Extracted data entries

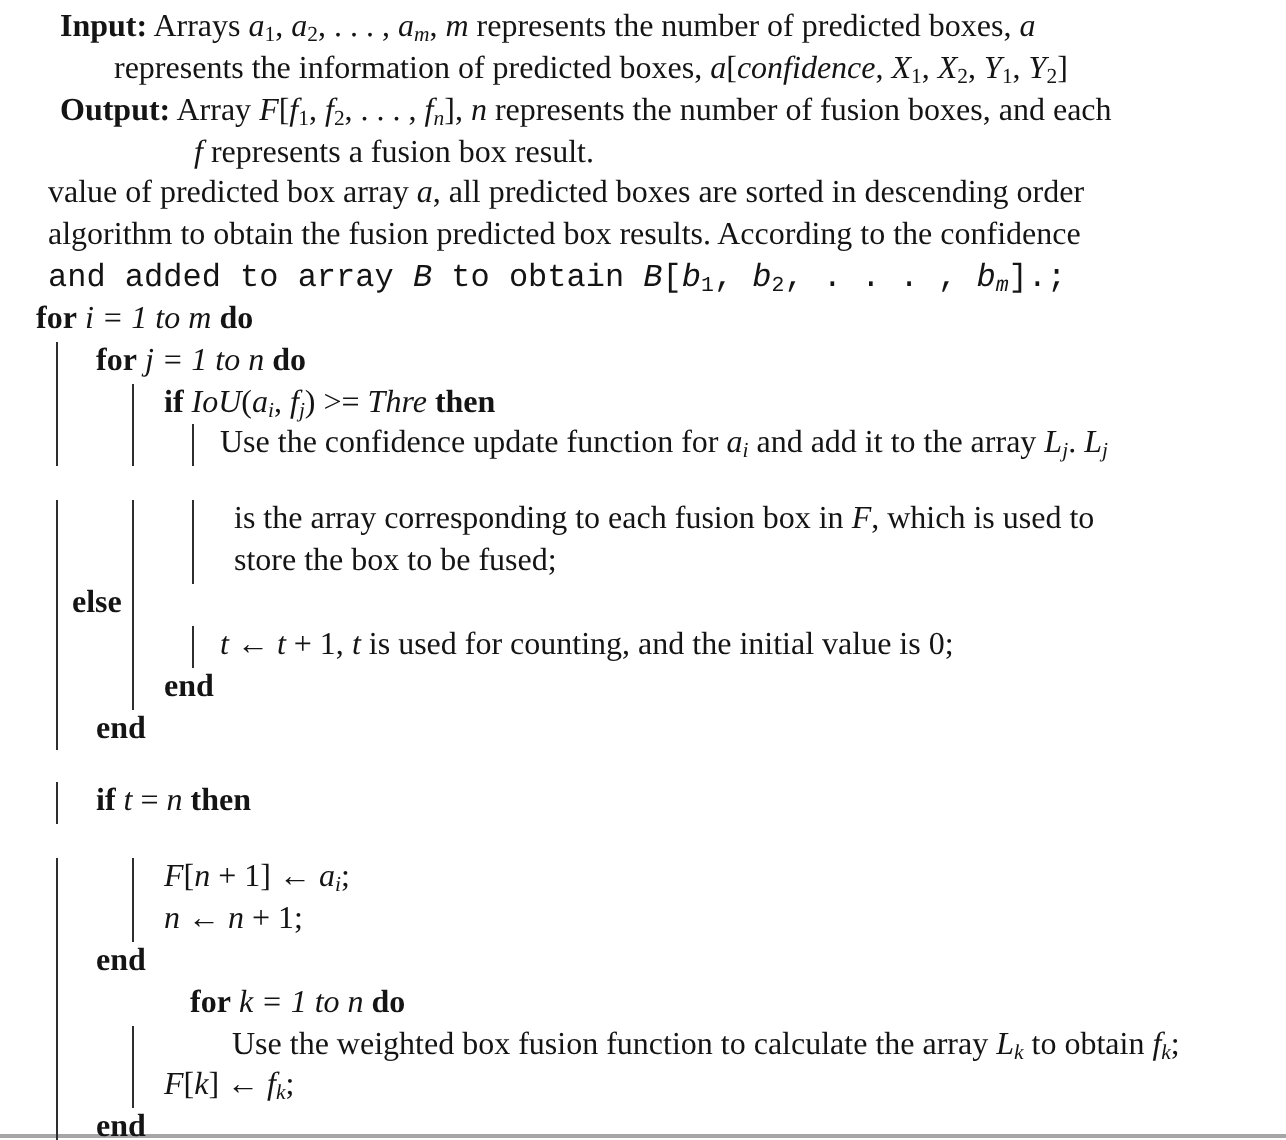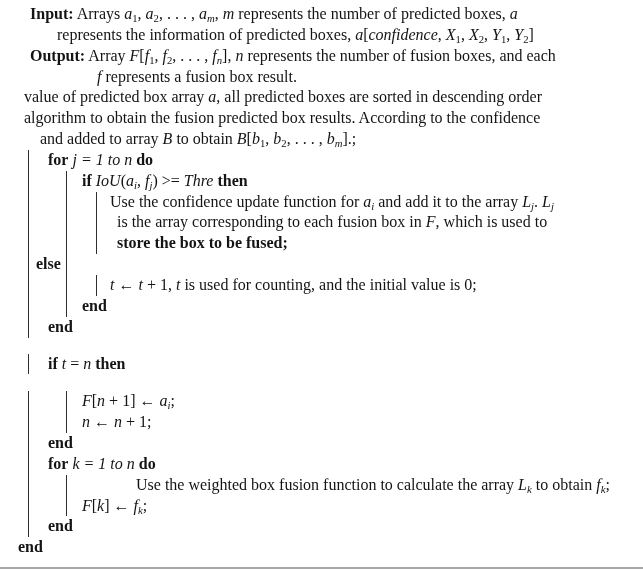"and added to array B" span.txt { font-family: none -> Liberation Mono, monospace; padding-left: 40px -> 24px }
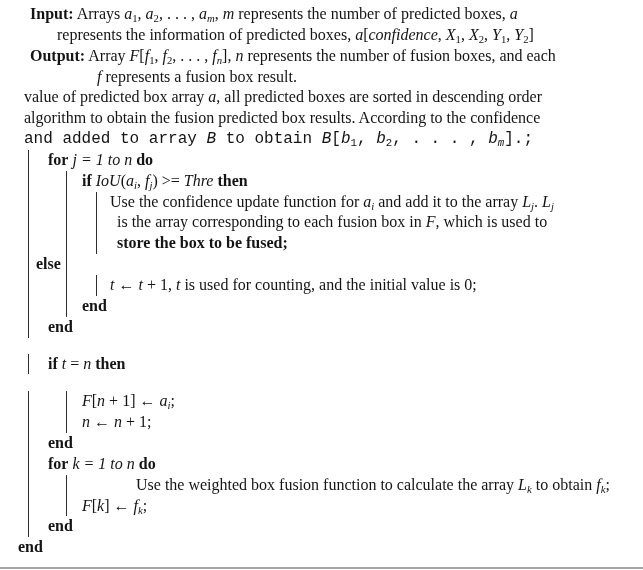"for i = 1 to" div.line { html: none -> <div> <span><span>for</span><span> </span><span>i = 1 to m</span><span> </span><span>do</span></span> </div> }
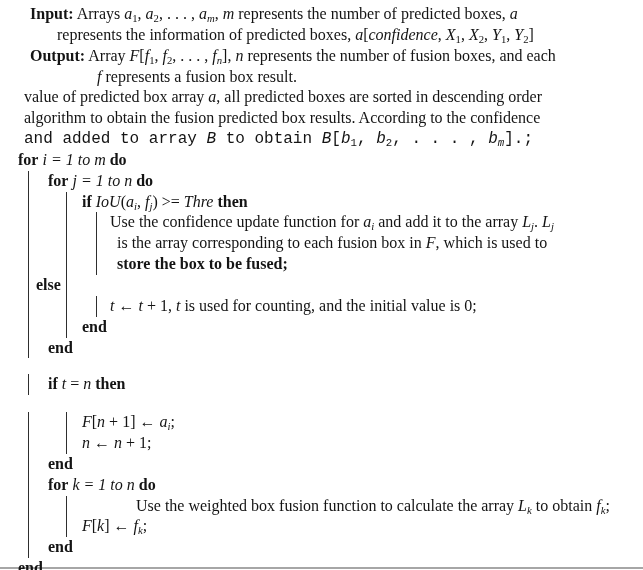"is the array corresponding to" span.txt { margin-top: none -> 17px }
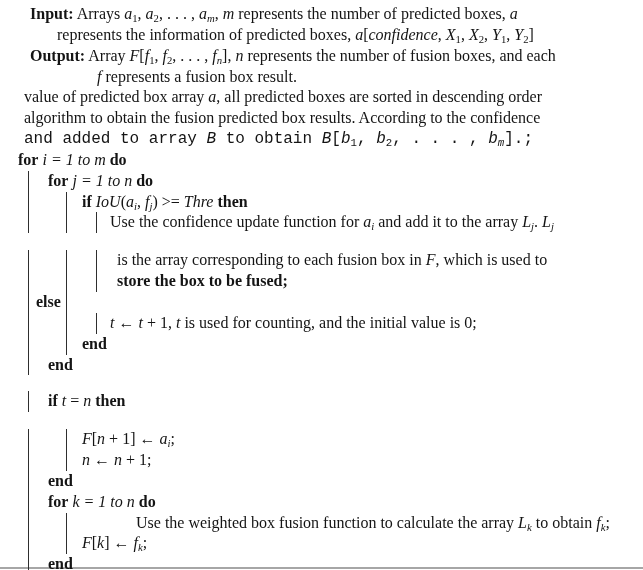"store the box to be" span.txt { font-weight: bold -> none }
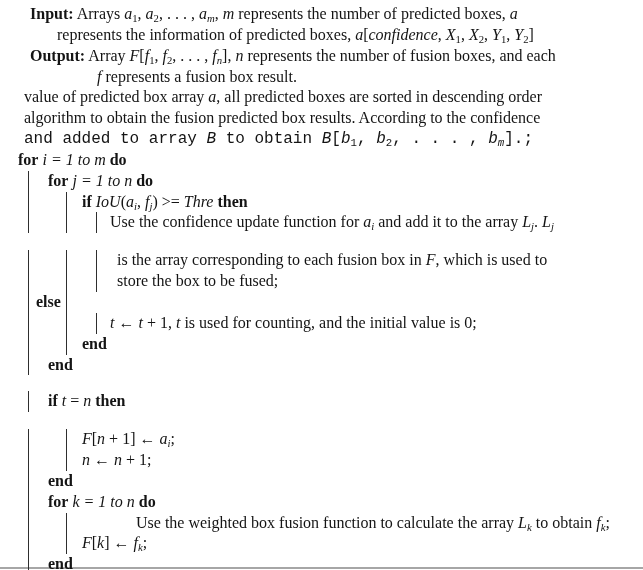"for k = 1 to" span.txt { margin-left: none -> 47px }
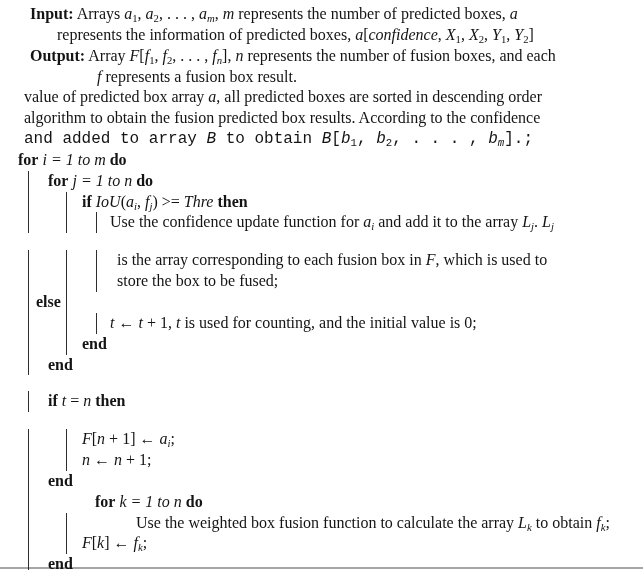"Use the weighted box fusion" span.txt { margin-left: 20px -> none }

Work item – Omit every picture while printing the data word for word.

Result –
"and added to array B" span.txt { font-family: none -> Liberation Mono, monospace; padding-left: 40px -> 24px }
"for i = 1 to" div.line { html: none -> <div> <span><span>for</span><span> </span><span>i = 1 to m</span><span> </span><span>do</span></span> </div> }
"is the array corresponding to" span.txt { margin-top: none -> 17px }
"store the box to be" span.txt { font-weight: bold -> none }
"for k = 1 to" span.txt { margin-left: none -> 47px }
"Use the weighted box fusion" span.txt { margin-left: 20px -> none }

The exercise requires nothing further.